> **Exercise**:
Nothing but the lines from the one that contains "3D游泳尿布褲 - 海洋藍(3-5歲): 1" through the end of the data should be reproduced, and each must match exactly.

> **Provided information**:
..............................

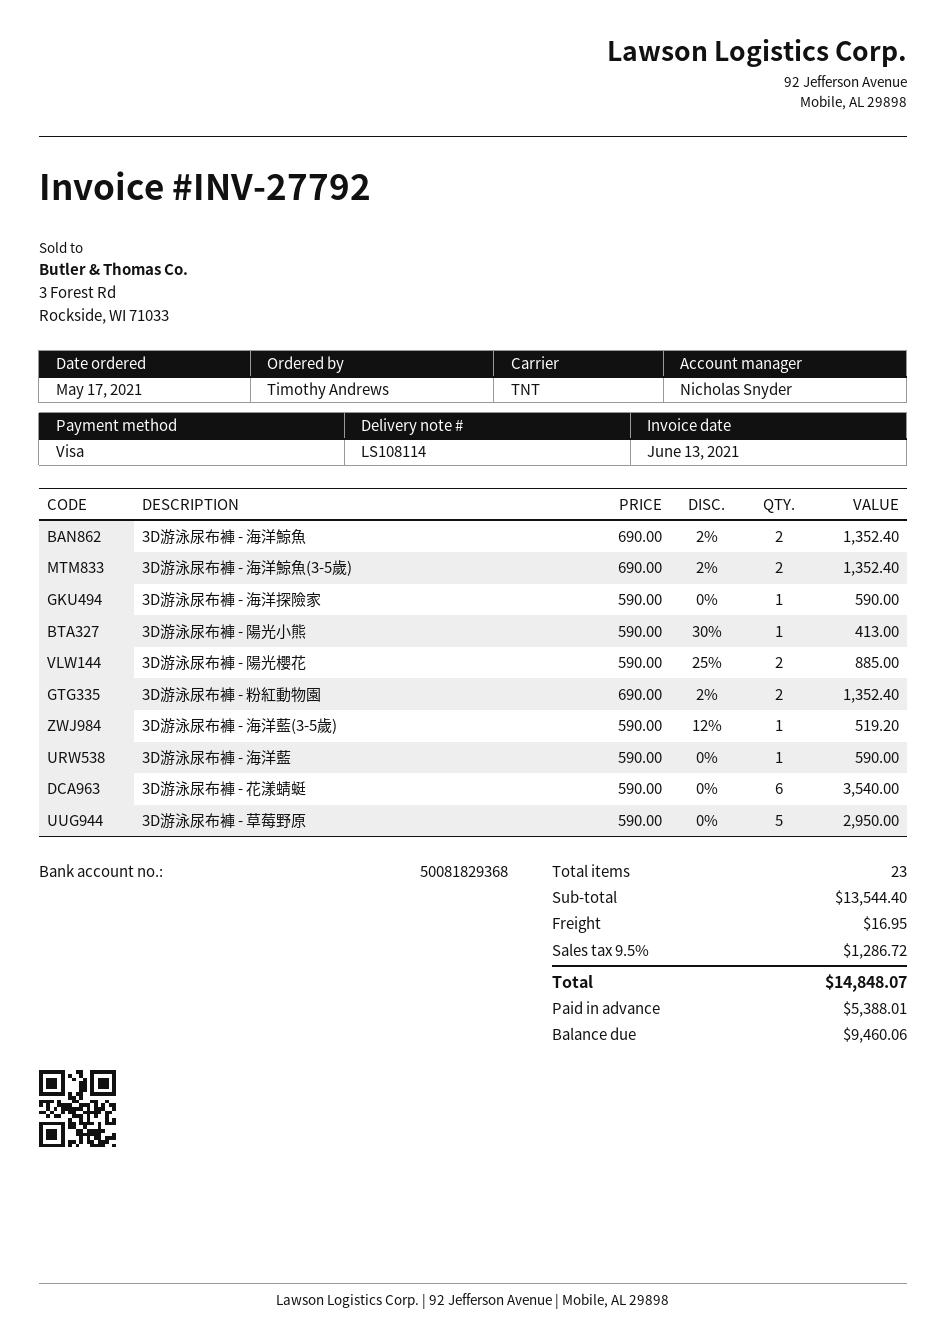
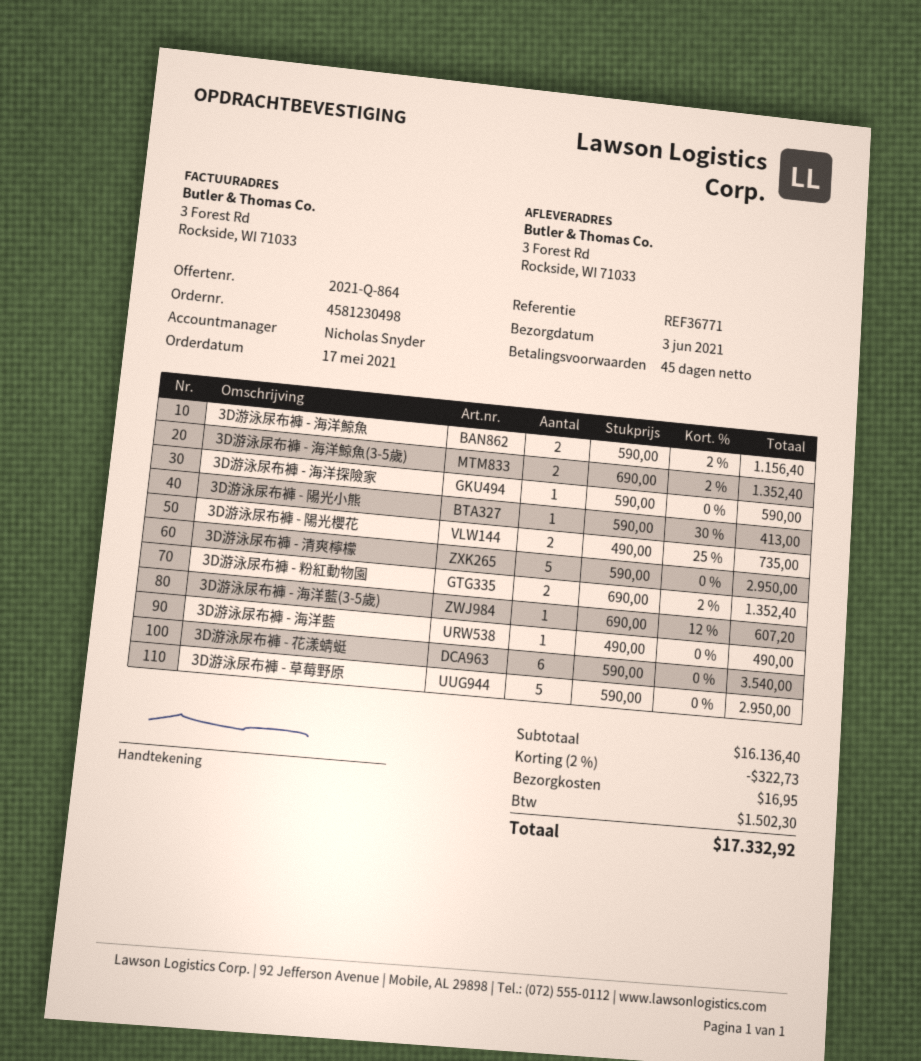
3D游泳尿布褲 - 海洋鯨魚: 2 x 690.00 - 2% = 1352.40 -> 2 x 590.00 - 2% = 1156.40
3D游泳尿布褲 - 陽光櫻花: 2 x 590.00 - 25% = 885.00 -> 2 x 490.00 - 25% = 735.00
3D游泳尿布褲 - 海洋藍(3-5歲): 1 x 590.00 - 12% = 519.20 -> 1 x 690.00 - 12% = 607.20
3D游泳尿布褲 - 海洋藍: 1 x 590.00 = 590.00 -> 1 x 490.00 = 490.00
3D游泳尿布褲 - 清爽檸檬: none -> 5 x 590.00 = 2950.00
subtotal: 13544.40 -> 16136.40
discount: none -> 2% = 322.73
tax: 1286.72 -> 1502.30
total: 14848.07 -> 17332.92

..............................

> **Solution for this exercise**:
3D游泳尿布褲 - 海洋藍(3-5歲): 1 x 590.00 - 12% = 519.20 -> 1 x 690.00 - 12% = 607.20
3D游泳尿布褲 - 海洋藍: 1 x 590.00 = 590.00 -> 1 x 490.00 = 490.00
3D游泳尿布褲 - 清爽檸檬: none -> 5 x 590.00 = 2950.00
subtotal: 13544.40 -> 16136.40
discount: none -> 2% = 322.73
tax: 1286.72 -> 1502.30
total: 14848.07 -> 17332.92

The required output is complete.